◆ **TASK DETAILS**
Answer with a bare number: the count of lines in the records below that have the word "Definition".

◆ **DATA FOR PROCESSING**
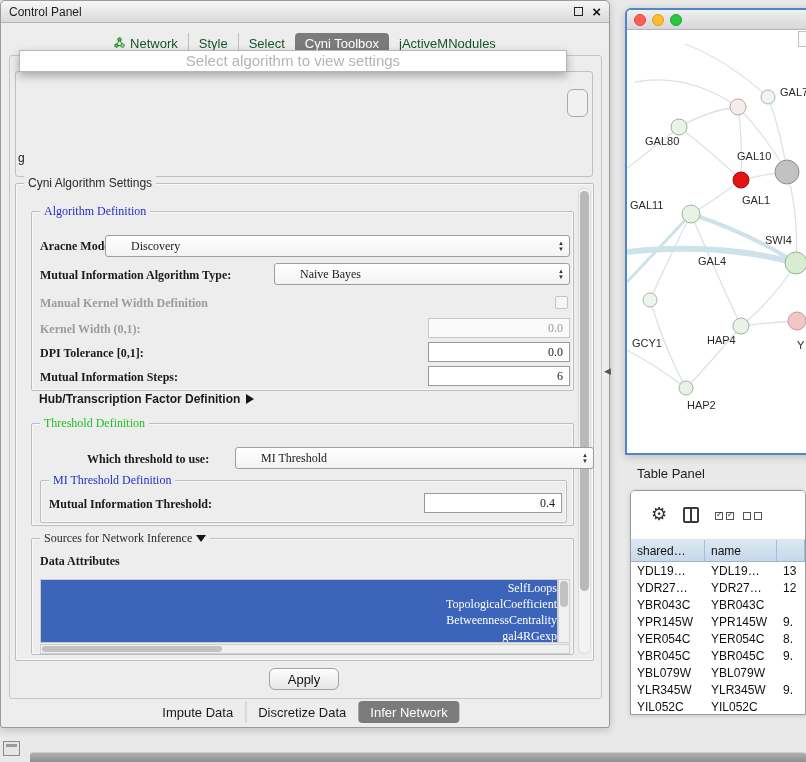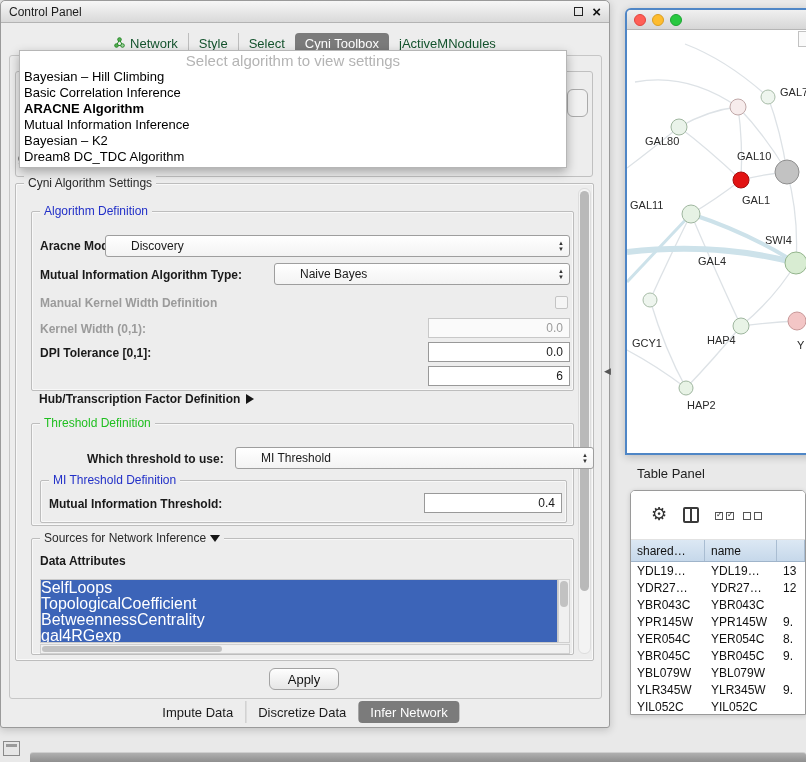--- a/index.html
+++ b/index.html
@@ -24,38 +24,38 @@
 .hidden-spinner{position:absolute;left:566px;top:88px;width:21px;height:28px;border:1px solid #aaa;border-radius:6px;background:#f1f1f1;}
 
 
 .dropdown-popup{position:absolute;left:18px;top:49px;width:548px;background:#fff;border:1px solid #b6b6b6;box-shadow:0 4px 10px rgba(0,0,0,.3);z-index:40;padding:2px 0;}
 .dd-placeholder{text-align:center;color:#b4b4b4;font-size:15px;height:16px;line-height:16px;}
 .dd-item{font-size:13px;height:16px;line-height:16px;padding-left:4px;color:#000;white-space:nowrap;}
 .dd-item.selected{font-weight:bold;}
 
 
 .cyni-group{position:absolute;left:14px;top:182px;width:579px;height:478px;border:1px solid #bdbdbd;border-radius:2px;box-shadow:inset 0 0 0 1px rgba(255,255,255,.65);}
-.sub-group{position:absolute;border:1px solid #bdbdbd;border-radius:2px;box-shadow:inset 0 0 0 1px rgba(255,255,255,.6);}
+.sub-group{position:absolute;border:1px solid #bdbdbd;border-radius:2px;box-shadow:inset 0 0 0 1px rgba(255,255,255,.6);font-family:Liberation Serif, serif;}
 .group-title{position:absolute;top:-8px;left:8px;background:#ededed;padding:0 4px;font-size:12px;white-space:nowrap;display:flex;align-items:center;color:#2a2a2a;}
 .t-blue{color:#2230c8;}
 .t-green{color:#1fbf1f;}
 .field-label{position:absolute;font-weight:bold;font-size:12px;line-height:20px;white-space:nowrap;}
 .field-label.disabled{color:#9b9b9b;}
 .combo{position:absolute;height:22px;background:linear-gradient(#ffffff,#f3f3f3);border:1px solid #9e9e9e;border-radius:3px;font-size:12px;display:flex;align-items:center;padding-left:25px;}
 .combo-arrows{position:absolute;right:5px;top:50%;transform:translateY(-50%);display:flex;flex-direction:column;align-items:center;font-size:6px;line-height:6px;color:#333;}
 .combo-arrows::before{content:"▲";}
 .combo-arrows::after{content:"▼";}
 .textfield{position:absolute;height:20px;background:#fff;border:1px solid #999;font-size:12px;display:flex;align-items:center;justify-content:flex-end;padding:0 6px;}
 .textfield.disabled{border-color:#c8c8c8;color:#9b9b9b;background:#fafafa;}
 .checkbox{position:absolute;width:13px;height:13px;background:#f5f5f5;border:1px solid #c4c4c4;border-radius:2px;}
 .hub-row{position:absolute;display:flex;align-items:center;font-weight:bold;font-size:12px;}
 .tri-right{width:0;height:0;border-left:8px solid #151515;border-top:5px solid transparent;border-bottom:5px solid transparent;margin-left:6px;}
 .tri-down{width:0;height:0;border-top:7px solid #151515;border-left:5px solid transparent;border-right:5px solid transparent;margin-left:4px;}
 .attr-list{position:absolute;background:#fff;border:1px solid #c9c9c9;overflow:hidden;}
-.attr-item{height:16px;line-height:16px;font-size:16px;color:#111;white-space:nowrap;}
+.attr-item{height:16px;line-height:16px;font-size:12px;color:#111;white-space:nowrap;text-align:right;}
 .attr-item.selected{background:#3c64b8;color:#fff;}
 .vscroll{position:absolute;width:12px;background:#f0f0f0;border:1px solid #d0d0d0;}
 .vscroll .sthumb{position:absolute;left:1px;right:1px;top:1px;height:26px;background:#c2c2c2;border-radius:4px;display:block;}
 .hscroll{position:absolute;height:10px;background:#f0f0f0;border:1px solid #d0d0d0;}
 .hscroll .sthumb{position:absolute;top:1px;bottom:1px;left:1px;width:180px;background:#c2c2c2;border-radius:4px;display:block;}
 .settings-scroll{position:absolute;top:4px;right:2px;width:13px;height:466px;background:#f3f3f3;border:1px solid #ddd;border-radius:6px;}
 .settings-scroll .sthumb{position:absolute;left:1px;right:1px;top:2px;height:400px;background:#b9b9b9;border-radius:6px;display:block;}
 .apply-btn{position:absolute;left:268px;top:667px;width:70px;height:22px;background:linear-gradient(#fefefe,#e6e6e6);border:1px solid #a3a3a3;border-radius:6px;display:flex;align-items:center;justify-content:center;font-size:13px;color:#111;}
 .bottom-tabbar{position:absolute;left:50%;top:700px;transform:translateX(-50%);display:flex;height:22px;align-items:stretch;}
 .btab{padding:0 12px;display:flex;align-items:center;font-size:13px;white-space:nowrap;}
@@ -135,28 +135,20 @@
       </div>
     </div>
   <div class="tab-content"></div>
 
   <div class="hidden-group"></div>
   <span class="hidden-g">g</span>
   <div class="hidden-spinner"></div>
 
   <div class="dropdown-popup">
     <div class="dd-placeholder">Select algorithm to view settings</div>
-    <div>
-        <div class="dd-item">Bayesian – Hill Climbing</div>
-        <div class="dd-item">Basic Correlation Inference</div>
-        <div class="dd-item selected">ARACNE Algorithm</div>
-        <div class="dd-item">Mutual Information Inference</div>
-        <div class="dd-item">Bayesian – K2</div>
-        <div class="dd-item">Dream8 DC_TDC Algorithm</div>
-      </div>
   </div>
 
   <div class="cyni-group">
     <span class="group-title">Cyni Algorithm Settings</span>
     <div class="settings-scroll">
         <span class="sthumb"></span>
       </div>
 
     <div class="sub-group" style="left:15px;top:27px;width:543px;height:180px">
       <span class="group-title t-blue">Algorithm Definition</span>
@@ -179,20 +171,21 @@
       <span class="field-label disabled" style="left:8px;top:107px">Kernel Width (0,1):</span>
       <div class="textfield disabled" style="left:396px;top:106px;width:142px">
         <span>0.0</span>
       </div>
 
       <span class="field-label" style="left:8px;top:131px">DPI Tolerance [0,1]:</span>
       <div class="textfield" style="left:396px;top:130px;width:142px">
         <span>0.0</span>
       </div>
 
+      <span class="field-label" style="left:8px;top:155px">Mutual Information Steps:</span>
       <div class="textfield" style="left:396px;top:154px;width:142px">
         <span>6</span>
       </div>
     </div>
 
     <div class="hub-row" style="left:23px;top:208px">
       <span>Hub/Transcription Factor Definition</span>
       <span class="tri-right"></span>
     </div>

◆ **RESPONSE**
2